Monday, 25 April 2016

Where I belong; where I keep my heart and soul?

Over the years, I have had the opportunity to know some of my friend's parents, and gosh they are the most supportive bunch of people I've seen. Sometimes, as parents, it is difficult to let your child make decisions that you do not agree with; however, it is imperative that you have that trust built between you and them to ensure that they grow from the choices they make.

One example would be X, a good friend of mine. He did decently well in his university and decided to craft a career overseas. It was a huge move I must say, and pulling away from your family and friends at such a tender career age, you are stripping yourself of all emotional support you have. However, his parents tried to understand his thoughts and view the choice made from his perspective. and subsequently gave him the fullest support in his endeavor.

Another example would be Z, another good friend of mine. A few years back, he shocked (I would be shocked if I were his parents) his parents by coming out to them. Being the only son, it is definitely a hard thing to do, since Asian traditions are all about passing on the family name generations after generations. However, his parents' reactions were the most heartwarming you would think of, not only did they accept him, they also accept his partner as their own child!

Drawing parallels back to myself, sometimes I really wonder if I am even part of this family. My characteristics and personality is just too different from them. Ranging from small things such as spicy tolerance; all the way to doing well in studies and logical reasoning, I just feel the stark difference all the time. On top of that, no one seems to value my presence and input ever, to the extent that whatever I do is a burden to them and whatever I say is an annoyance to them. With such boundaries, I don't even want to get started on trust issues. I admit that I may have made some mistakes here and there in the past, however, that doesn't determine any possible future scenarios that may come. People do grow and learn from their mistakes, but this is one huge point that my parents don't see; and after all these years, I have already lost my patience to explain to them and can't be bothered much anymore. It may just be beneficial to everyone if I shift out once and for all, but with my current meager salary after CPF, that doesn't seem financially feasible.

I guess I just have to make do with what I have now, and continue to find the place where I belong, where I can feel comfortable to keep my heart and soul.

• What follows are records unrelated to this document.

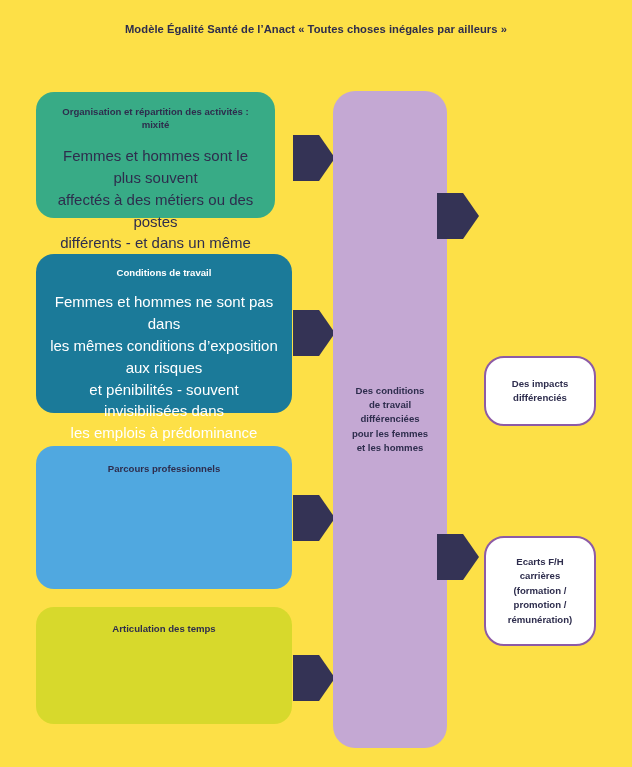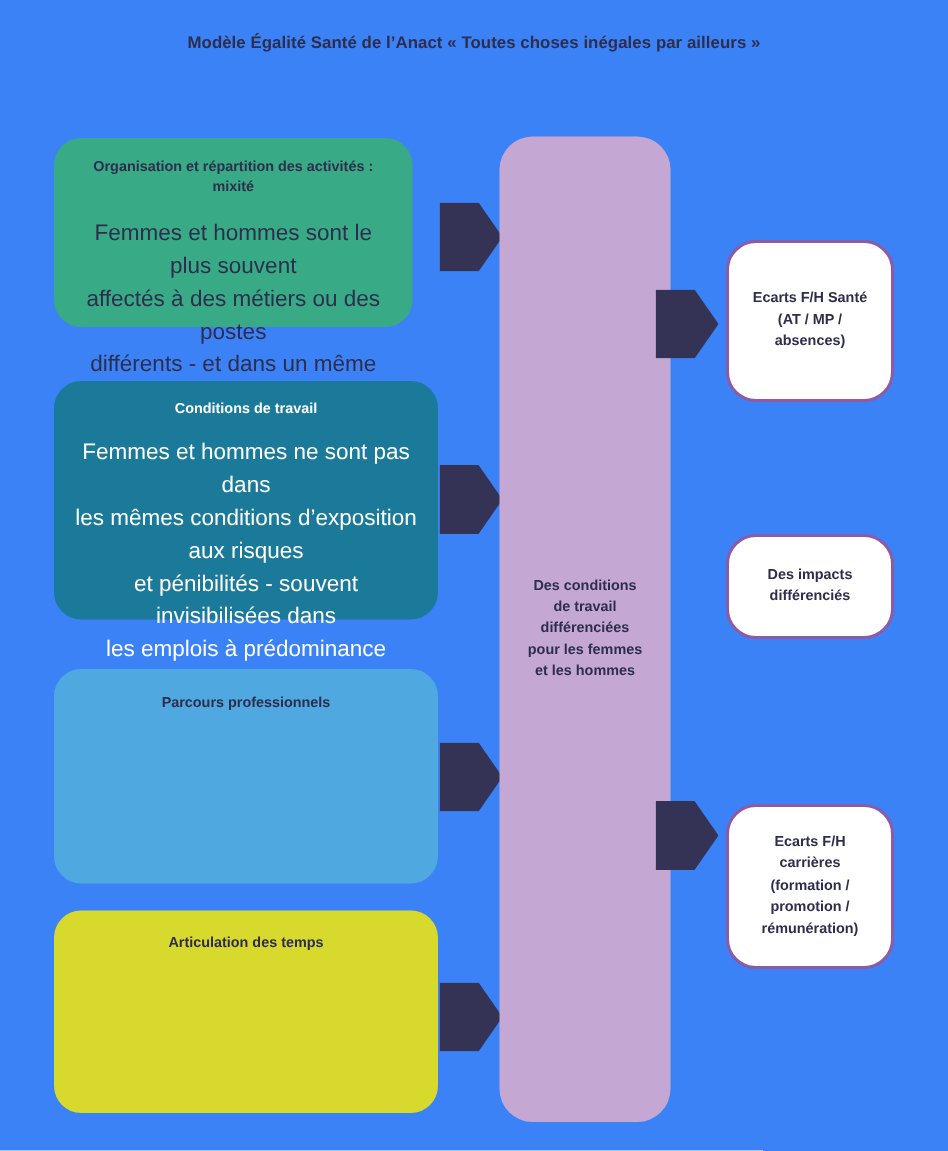"Modèle Égalité Santé de l’Anact" .canvas { background: #3b82f6 -> #fde047 }
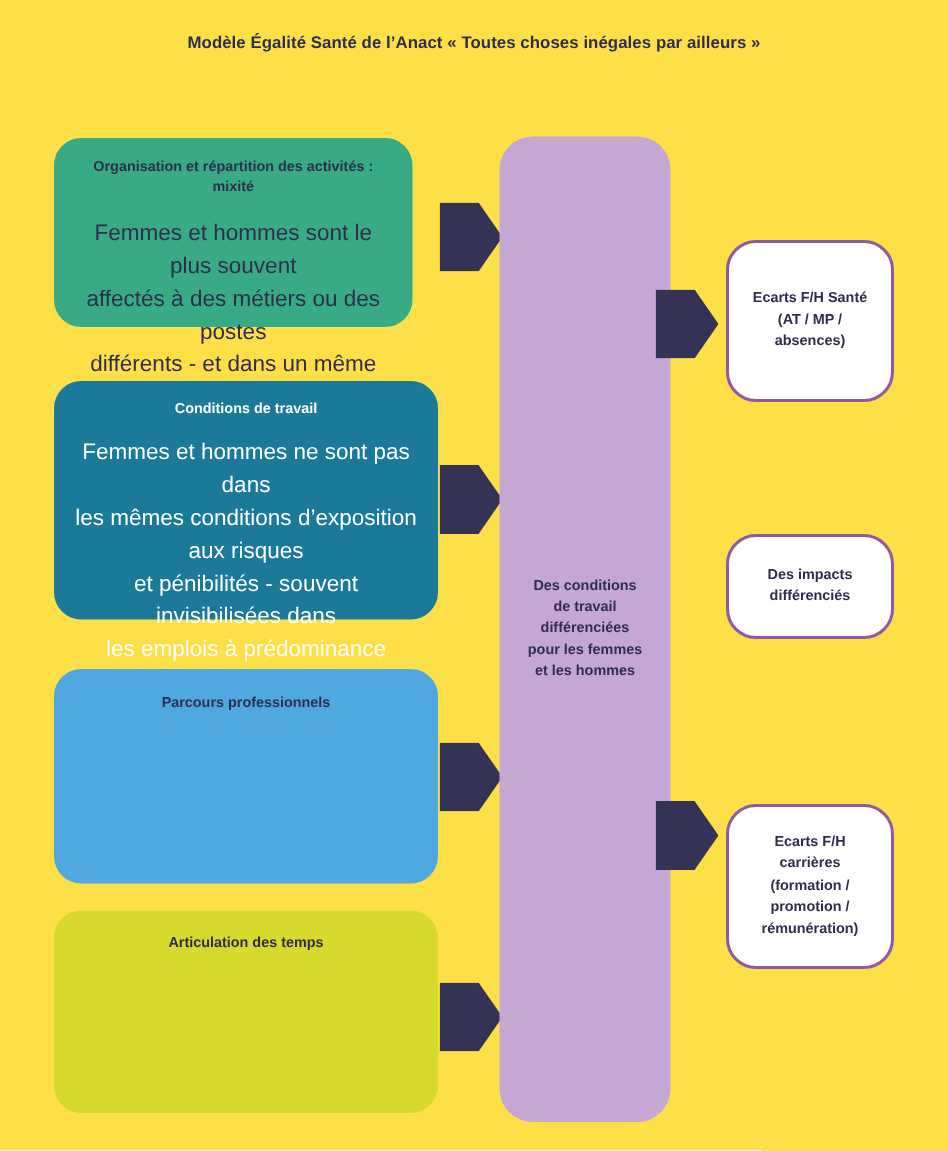"Ecarts F/H Santé" div.outcome-card { html: <div> <div>Ecarts F/H Santé (AT / MP / absences)</div> </div> -> none }
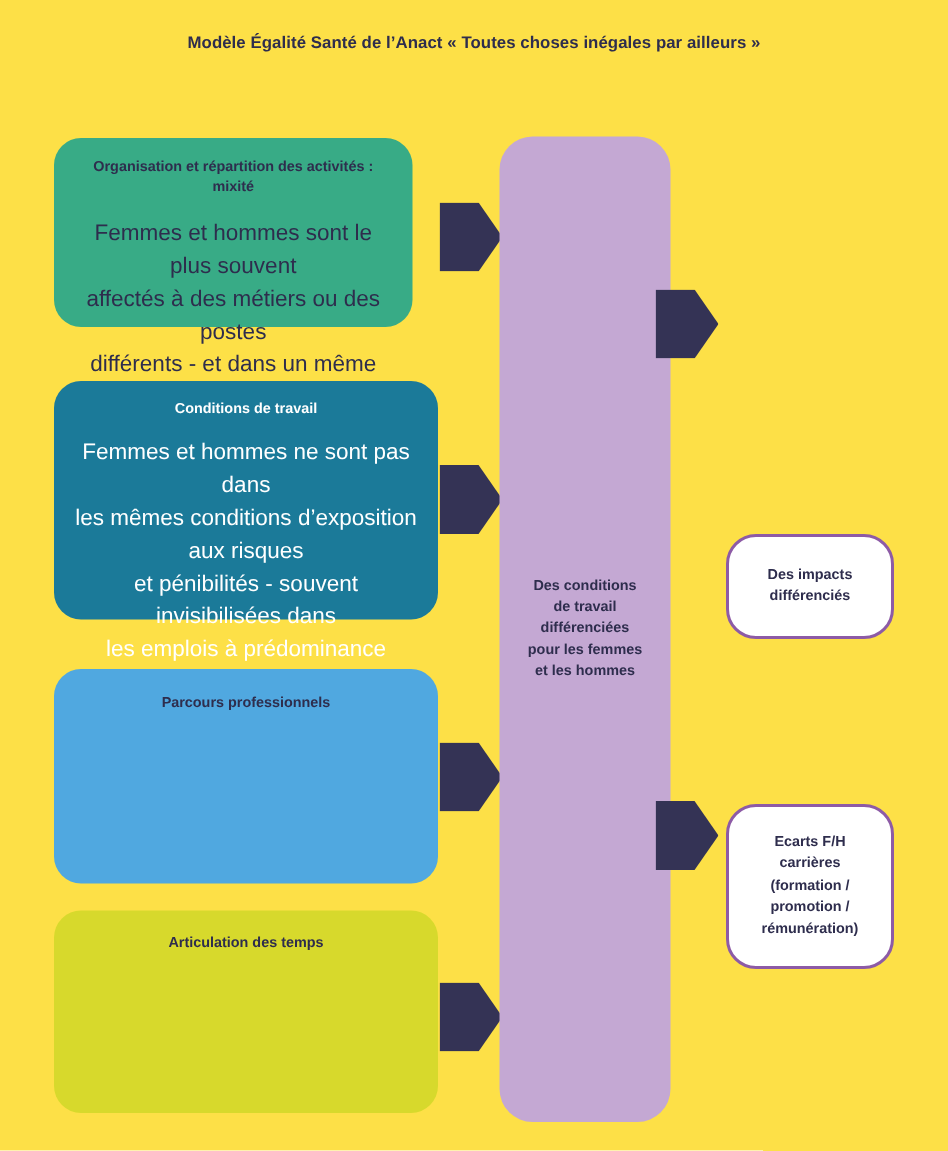"Articulation des temps" .card-temps { height: 135px -> 117px }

P.S. They don't even trust me to travel alone. -.-

Tuesday, 12 April 2016

One step, at a time; because once bitten, twice shy

I know I haven't been writing much these days. Hopefully, I will get around to upload my HCMC trip and BKK trip soon. Partially because I haven't been using my com at home much, ever since my chair broke (no I'm not too heavy, it's just the chair has been around for far too long).

So what happened recently, mum and dad just turned 51. I was so caught up with work (new financial year, blah blah, excuses I know) that I forgot to follow up on the birthday presents that I have planned for them. What an unfilial son, I know. Sometimes, just trying is not enough, and only actions speak loudly enough, so I'm that son who doesn't care much about the family. Oh well, most important thing is what I know, and I'm too tired to care much.

In life, people come and go, and on April Fools' Day, I was hit hard. So hard probably because I didn't expect it to happen. It felt like all the effort I made was for naught. Fortunately, I managed to recover well thanks to someone. So this time, I will take one step at a time; and I'm not going to let myself nosedive into hell again. For I was once bitten, twice shy.